The Past Masters section, devoted to Sawaya’s recreations of classical pieces such as Gustav Klimt’s The Kiss and Japanese ukiyo-e artist Hokusai’s The Great Wave off Kanagawa, feels more like a LEGO museum than a gallery exhibit. Not to undermine its impressiveness.
Many are straight reproductions, like Vermeer’s Girl with a Pearl Earring or Da Vinci’s Mona Lisa.
But others are more interpretative, taking the iconic oil paintings off the canvas and into the 3D world. Gustav Klimt’s The Kiss and Edvard Munch’s The Scream spring to life as they emerge from their LEGO canvases.
But the truly original artworks are to be found next door, in Human Condition.
It’s here you’ll find Sawaya’s most famous work, known simply as Yellow. Depicting a figure tearing open its chest to reveal an avalanche of bricks within, it is deeply personal – representing the artist coming out of the lawyer.
“There’s always, especially in this room, there’s always a message behind [the pieces],” says producer Mario Iacampo.
“What impressed me most when I first met Nathan and I went and looked at his art is the depth and variety of what he does.
“He’s not focused on one area, he’s not focused on buildings, he’s not focused on building bridges, he’s really focused on building things that you see every day in life.
“What he really does is the human body, the expression and the emotion that we see in the human body, that’s where he has strength I think.”
He’s not wrong.
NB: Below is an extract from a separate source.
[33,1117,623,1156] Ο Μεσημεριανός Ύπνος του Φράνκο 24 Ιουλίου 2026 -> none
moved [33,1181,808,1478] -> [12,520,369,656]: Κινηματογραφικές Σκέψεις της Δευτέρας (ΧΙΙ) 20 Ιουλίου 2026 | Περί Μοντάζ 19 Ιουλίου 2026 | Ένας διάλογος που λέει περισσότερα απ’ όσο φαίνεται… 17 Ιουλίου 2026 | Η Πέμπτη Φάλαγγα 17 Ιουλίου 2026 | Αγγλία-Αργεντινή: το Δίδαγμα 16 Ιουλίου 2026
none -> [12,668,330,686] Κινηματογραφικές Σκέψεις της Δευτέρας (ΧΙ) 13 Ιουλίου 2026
Sawaya’s creations take on new power as he examines humanity in all of its excruciating, existential anguish.
Fenced inside a cage, one sculpture holds up a LEGO mask as if ruminating on the point of its existence.
Behind it another piece depicts a child hanging limp and lifeless in the arms of its father, brought to his knees with sorrow.
Other pieces of note include an half-submerged swimmer fighting against the current (“of life,” explains Iacampo), a trio each with different geometric shapes where their heads should be, and a figure whose hands have crumbled into a pile of bricks on the floor.
Elsewhere in the gallery space, further rooms nod to his sketches and inspirations, and housed beyond Past Masters is In Pieces – a collaboration between Sawaya and photographer Dean West.
Each image tells a story and incorporates a LEGO creation of Sawaya’s. Some are not easy to spot at first glance.
In one photograph a woman in a red dress clutches herself for warmth outside a cinema. In another, a man uses a red LEGO brolly to shelter from the rain. Next to each sits the original sculpture.
Last but not least, waiting through a netted curtain is a giant T-Rex dinosaur skeleton. Composed of 80,000 pieces of LEGO, it is a true feat of engineering.
Here, as part of The Dinosaurium, families can also have a play in giant LEGO pools at the end of the exhibition. Or, you know, any LEGO enthusiasts, really. As Sawaya shows with this exhibit, LEGO is definitely not just for kids.
The Art of the Brick has been on tour since 2007, having made its last appearance in the UK five years ago. It remains on display until April.
You can find the exhibit at Unit 5 in the Great Northern Warehouse. Prices start from £9.50 for children, £14.50 for adults, concessions at £12, and a family of four ticket priced at £42.